In this workshop, Thomas Hüebl will explore the experiential aspects of individual, ancestral and collective trauma, and illuminate both the overlaps and the distinctions between the three. Together, we will examine how trauma and resourcing intertwine and operate in our unconscious, underlining and forming many of our cultural conceptions. Deepening our understanding of the impact of trauma on us as individuals, on our teams, and our communities is the first step towards an increase in resilience, compassion, vitality and an increased flow of creativity.
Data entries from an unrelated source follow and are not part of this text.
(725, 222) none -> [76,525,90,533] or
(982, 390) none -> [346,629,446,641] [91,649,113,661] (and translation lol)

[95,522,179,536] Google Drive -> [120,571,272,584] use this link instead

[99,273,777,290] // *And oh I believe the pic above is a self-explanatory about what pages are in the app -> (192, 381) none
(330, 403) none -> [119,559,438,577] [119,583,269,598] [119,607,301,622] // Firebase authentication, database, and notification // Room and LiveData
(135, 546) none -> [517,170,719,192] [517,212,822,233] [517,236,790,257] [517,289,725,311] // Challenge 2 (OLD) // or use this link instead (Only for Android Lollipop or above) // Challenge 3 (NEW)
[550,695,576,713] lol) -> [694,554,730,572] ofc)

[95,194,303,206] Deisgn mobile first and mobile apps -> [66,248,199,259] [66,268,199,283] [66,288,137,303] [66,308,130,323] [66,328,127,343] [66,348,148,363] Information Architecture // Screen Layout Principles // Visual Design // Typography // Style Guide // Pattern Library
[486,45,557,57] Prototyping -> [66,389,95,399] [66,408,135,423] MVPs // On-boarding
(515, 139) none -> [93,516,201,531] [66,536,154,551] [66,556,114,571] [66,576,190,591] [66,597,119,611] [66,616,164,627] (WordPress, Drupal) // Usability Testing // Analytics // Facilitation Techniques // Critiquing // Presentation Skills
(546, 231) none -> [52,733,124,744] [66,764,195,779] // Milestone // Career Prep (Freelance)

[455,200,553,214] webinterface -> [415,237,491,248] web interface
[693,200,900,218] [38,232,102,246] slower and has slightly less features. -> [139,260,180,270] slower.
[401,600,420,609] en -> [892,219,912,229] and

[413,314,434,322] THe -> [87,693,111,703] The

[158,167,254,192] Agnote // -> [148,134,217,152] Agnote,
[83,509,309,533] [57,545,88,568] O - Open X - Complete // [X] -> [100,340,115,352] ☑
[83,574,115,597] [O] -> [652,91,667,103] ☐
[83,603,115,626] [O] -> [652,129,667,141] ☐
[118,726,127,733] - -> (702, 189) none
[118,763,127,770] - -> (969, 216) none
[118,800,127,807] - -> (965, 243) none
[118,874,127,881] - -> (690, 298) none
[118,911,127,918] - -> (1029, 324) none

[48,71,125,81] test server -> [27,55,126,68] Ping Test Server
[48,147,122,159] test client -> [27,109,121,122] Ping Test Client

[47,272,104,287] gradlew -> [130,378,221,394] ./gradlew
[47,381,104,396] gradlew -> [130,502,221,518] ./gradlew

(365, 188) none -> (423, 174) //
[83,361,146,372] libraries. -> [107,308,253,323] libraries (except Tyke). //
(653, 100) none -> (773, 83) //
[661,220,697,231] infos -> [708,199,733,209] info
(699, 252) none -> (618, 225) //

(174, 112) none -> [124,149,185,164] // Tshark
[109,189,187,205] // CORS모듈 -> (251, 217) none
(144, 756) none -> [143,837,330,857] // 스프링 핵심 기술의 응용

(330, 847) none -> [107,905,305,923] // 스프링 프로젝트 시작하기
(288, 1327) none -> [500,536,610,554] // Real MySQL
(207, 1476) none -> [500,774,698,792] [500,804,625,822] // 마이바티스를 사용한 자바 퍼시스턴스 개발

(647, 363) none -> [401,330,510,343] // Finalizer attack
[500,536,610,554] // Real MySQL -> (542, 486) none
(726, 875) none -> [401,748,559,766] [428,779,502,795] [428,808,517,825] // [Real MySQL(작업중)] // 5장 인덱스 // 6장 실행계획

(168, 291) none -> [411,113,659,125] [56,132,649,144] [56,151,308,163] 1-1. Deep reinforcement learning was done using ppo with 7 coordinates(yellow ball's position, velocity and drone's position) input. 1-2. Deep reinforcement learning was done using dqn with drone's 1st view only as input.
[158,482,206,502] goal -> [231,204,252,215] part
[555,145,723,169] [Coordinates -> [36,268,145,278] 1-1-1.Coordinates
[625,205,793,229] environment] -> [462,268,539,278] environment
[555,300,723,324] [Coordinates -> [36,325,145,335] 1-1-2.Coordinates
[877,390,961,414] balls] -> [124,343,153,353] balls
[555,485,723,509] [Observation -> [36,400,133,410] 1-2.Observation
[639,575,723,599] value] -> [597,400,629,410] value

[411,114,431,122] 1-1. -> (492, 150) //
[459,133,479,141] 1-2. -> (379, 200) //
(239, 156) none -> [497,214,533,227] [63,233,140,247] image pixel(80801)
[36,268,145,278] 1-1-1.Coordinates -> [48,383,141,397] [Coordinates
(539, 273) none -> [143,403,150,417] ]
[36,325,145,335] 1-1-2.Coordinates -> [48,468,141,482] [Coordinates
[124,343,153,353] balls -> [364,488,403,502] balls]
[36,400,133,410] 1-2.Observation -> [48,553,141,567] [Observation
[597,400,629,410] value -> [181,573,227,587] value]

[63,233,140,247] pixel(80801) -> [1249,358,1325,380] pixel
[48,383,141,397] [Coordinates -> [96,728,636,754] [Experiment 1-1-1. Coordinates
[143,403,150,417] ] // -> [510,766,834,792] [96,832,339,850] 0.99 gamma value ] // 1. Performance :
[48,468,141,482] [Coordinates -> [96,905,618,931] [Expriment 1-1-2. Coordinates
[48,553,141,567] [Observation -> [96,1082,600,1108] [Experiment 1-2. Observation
If everybody looks through broken glass, then together, we are looking at a world that looks broken. When I notice my crack in my window, and you notice yours, and we start healing our cracks, then we start to look at the world through clear glass. And that’s what trauma healing does. It starts unifying the world.
~ Thomas Hübl
Thomas Hübl is a renowned teacher, author, and international facilitator whose lifelong work integrates the core insights of the great wisdom traditions and mysticism with the discoveries of science. Since the early 2000s, he has been facilitating large-scale events and courses that focus on the healing and integration of trauma, with a special focus on the shared history of Israelis and Germans. Over the last decade, he has facilitated dialogue with thousands of people around healing the collective traumas of racism, oppression, colonialism, and genocide in the U.S., Israel, Germany, Spain, and Argentina. He is the author of the book Healing Collective Trauma: A Process for Integrating Our Intergenerational and Cultural Wounds, available here. His non-profit organization, the Pocket Project, works to support the healing of collective trauma throughout the world.